In [None]:
7 interesting facts about decision trees:

.They do not need the numerical input data to be scaled. Whatever the numerical values are, decision trees don't care.

.Decision trees handle categorical features in the raw text format (Scikit-Learn doesn't support this, TensorFlow's trees implementation does).

.Different to other complex learning algorithms, the results of decision trees can be interpreted. It's fair to say that decision trees are not blackbox type models.

.While most models will suffer from missing values, decision trees are okay with them.

.Trees can handle imbalanced datasets. You will only have to adjust the weights of the classes.

.Trees can provide the feature importances or how much each feature contributed to the model training results.

.Trees are the basic building blocks of ensemble methods such as random forests and gradient boosting machines.

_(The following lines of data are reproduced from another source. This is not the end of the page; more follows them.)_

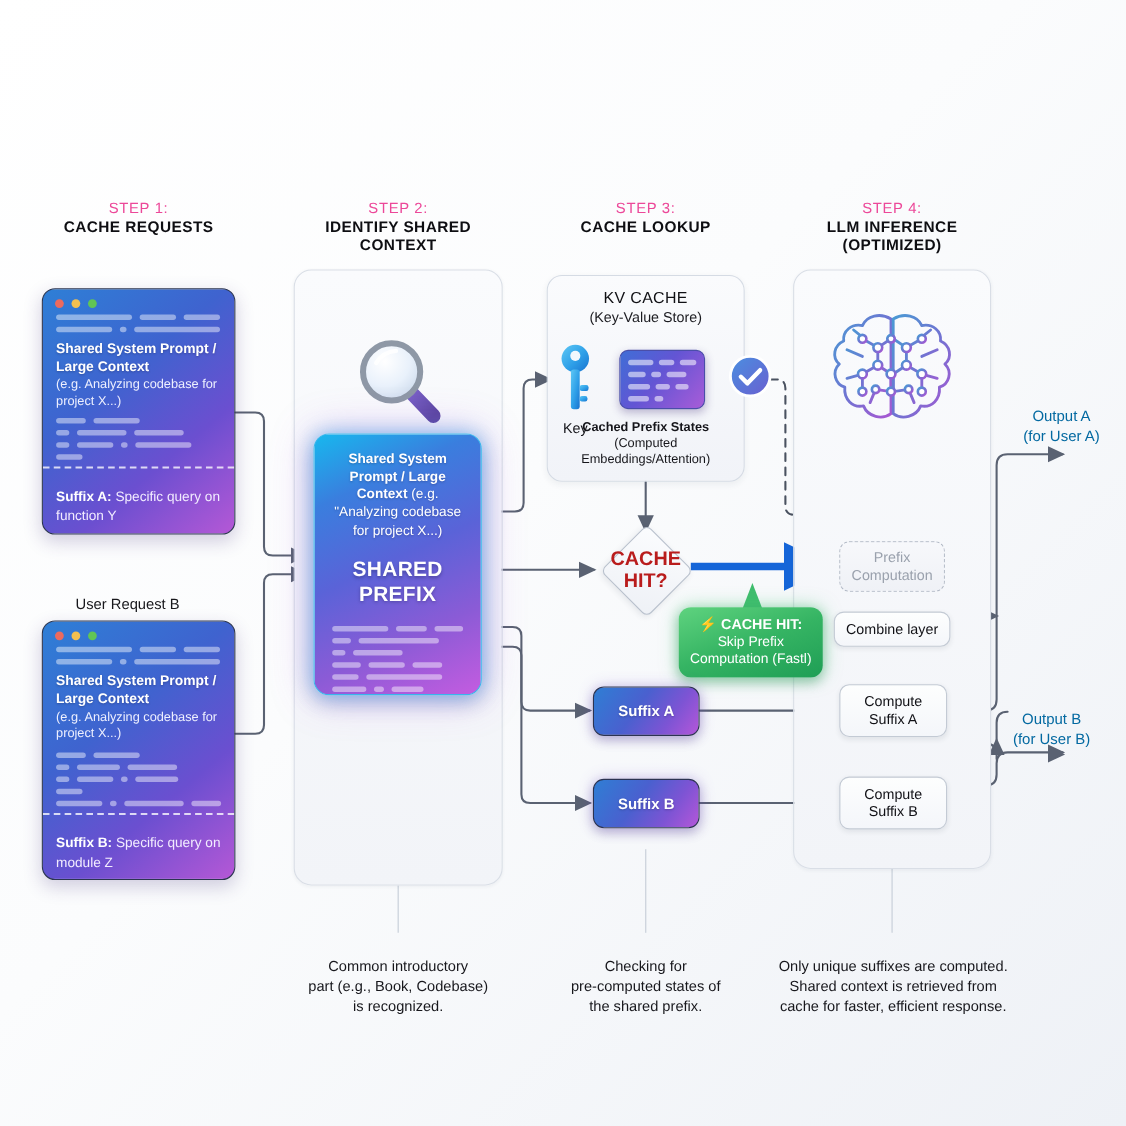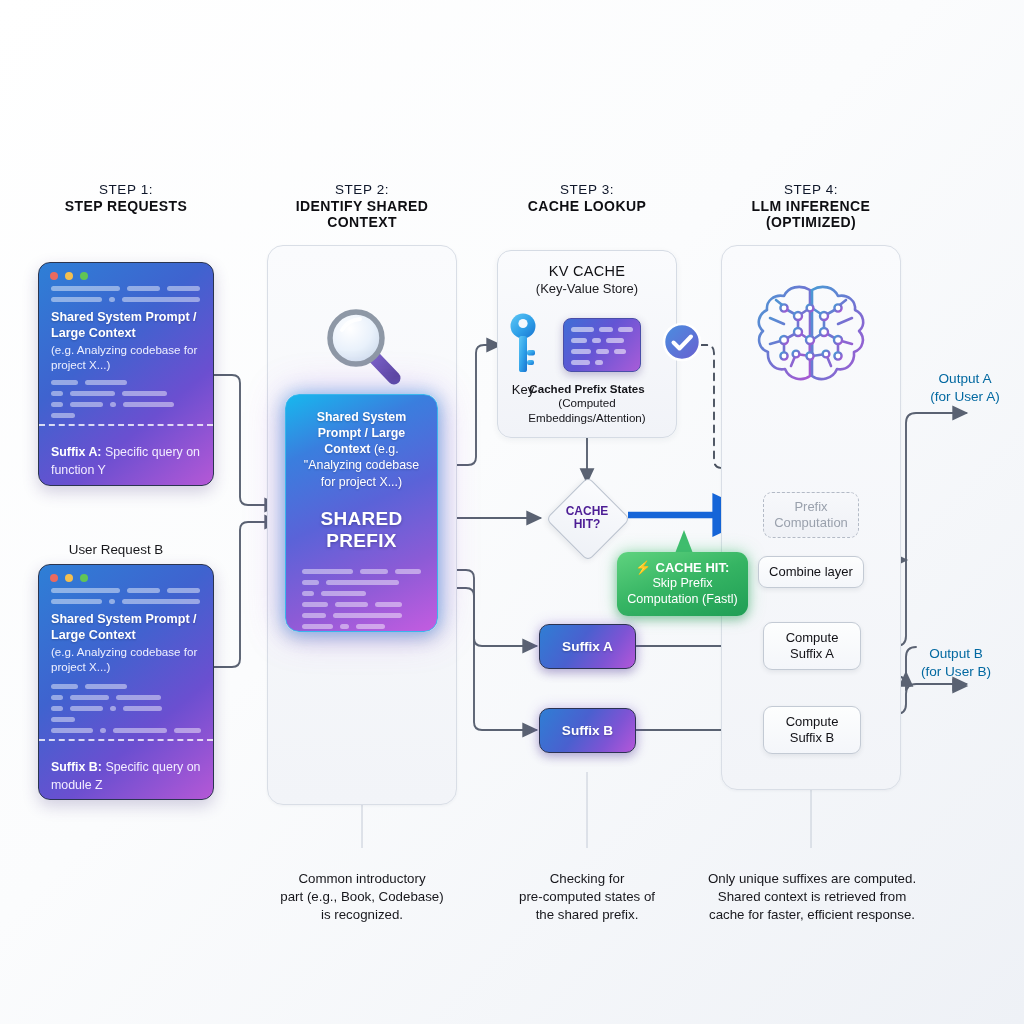"STEP 1:" .step-head .s-num { color: #0f172a -> #ec4899 }
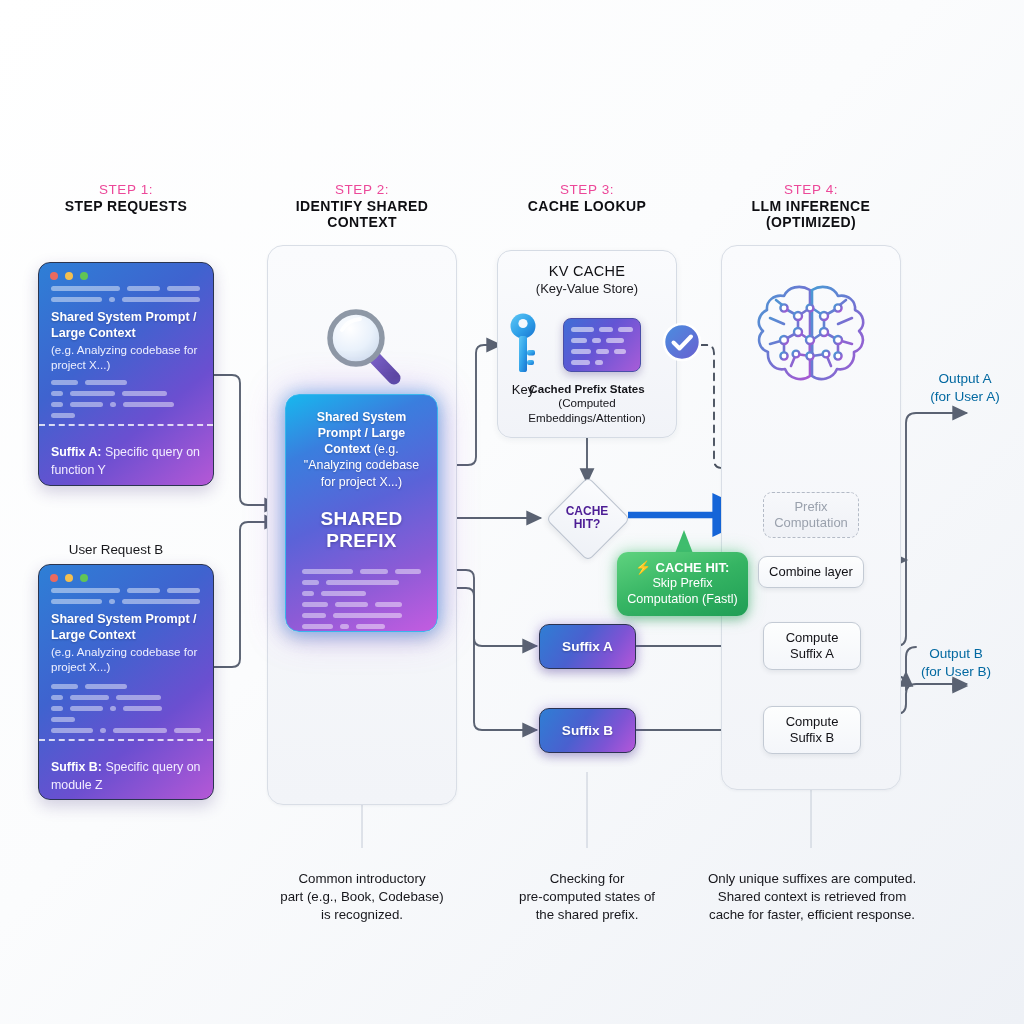"STEP REQUESTS" span.s-title { text: STEP -> CACHE }
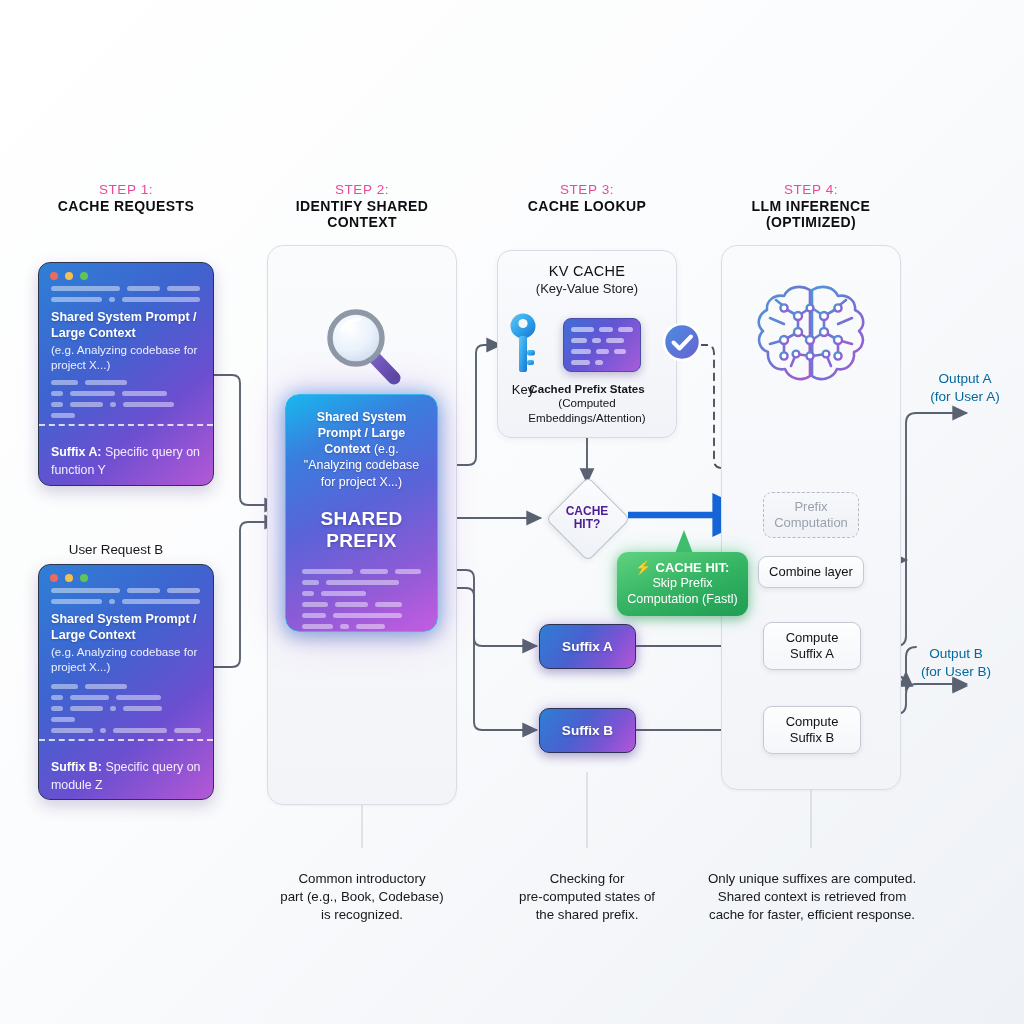"CACHE" .diamond-txt { color: #4c1d95 -> #b91c1c; font-size: 12px -> 18px }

A well-known downside of decision trees is that they tend to overfit the data easily(pretty much assumed they will always overfit at first). One way to overcome overfitting is to reduce the maximum depth of the decision tree (refered to as max_depthhyperparameter) in decision trees.

In [1]:
import numpy as np
import pandas as pd
import seaborn as sns
import sklearn
import matplotlib.pyplot as plt
from sklearn.datasets import fetch_openml
from sklearn.model_selection import train_test_split
from sklearn.preprocessing import LabelEncoder
from sklearn.tree import DecisionTreeClassifier
from sklearn.metrics import accuracy_score
from sklearn.metrics import confusion_matrix
from sklearn.metrics import classification_report
from sklearn.tree import plot_tree
%matplotlib inline

import warnings
warnings.filterwarnings('ignore')

In [2]:
car_data = fetch_openml(name='car', version=2)

In [3]:
type(car_data)

sklearn.utils._bunch.Bunch

In [4]:
car_data.details

{'id': '991',
 'name': 'car',
 'version': '2',
 'description_version': '1',
 'format': 'ARFF',
 'upload_date': '2014-10-04T22:44:31',
 'licence': 'Public',
 'url': 'https://api.openml.org/data/v1/download/53525/car.arff',
 'parquet_url': 'https://openml1.win.tue.nl/datasets/0000/0991/dataset_991.pq',
 'file_id': '53525',
 'default_target_attribute': 'binaryClass',
 'tag': ['Chemistry',
  'derived',
  'Life Science',
  'mythbusting_1',
  'study_1',
  'study_15',
  'study_20',
  'study_41',
  'study_7'],
 'visibility': 'public',
 'minio_url': 'https://openml1.win.tue.nl/datasets/0000/0991/dataset_991.pq',
 'status': 'active',
 'processing_date': '2020-11-20 20:17:54',
 'md5_checksum': '49c57b793eef1b8e55f297e5e019fdbf'}

In [5]:
car_data.details['version']

'2'

In [6]:
print(car_data.DESCR)

**Author**:   
**Source**: Unknown - Date unknown  
**Please cite**:   

Binarized version of the original data set (see version 1). The multi-class target feature is converted to a two-class nominal target feature by re-labeling the majority class as positive ('P') and all others as negative ('N'). Originally converted by Quan Sun.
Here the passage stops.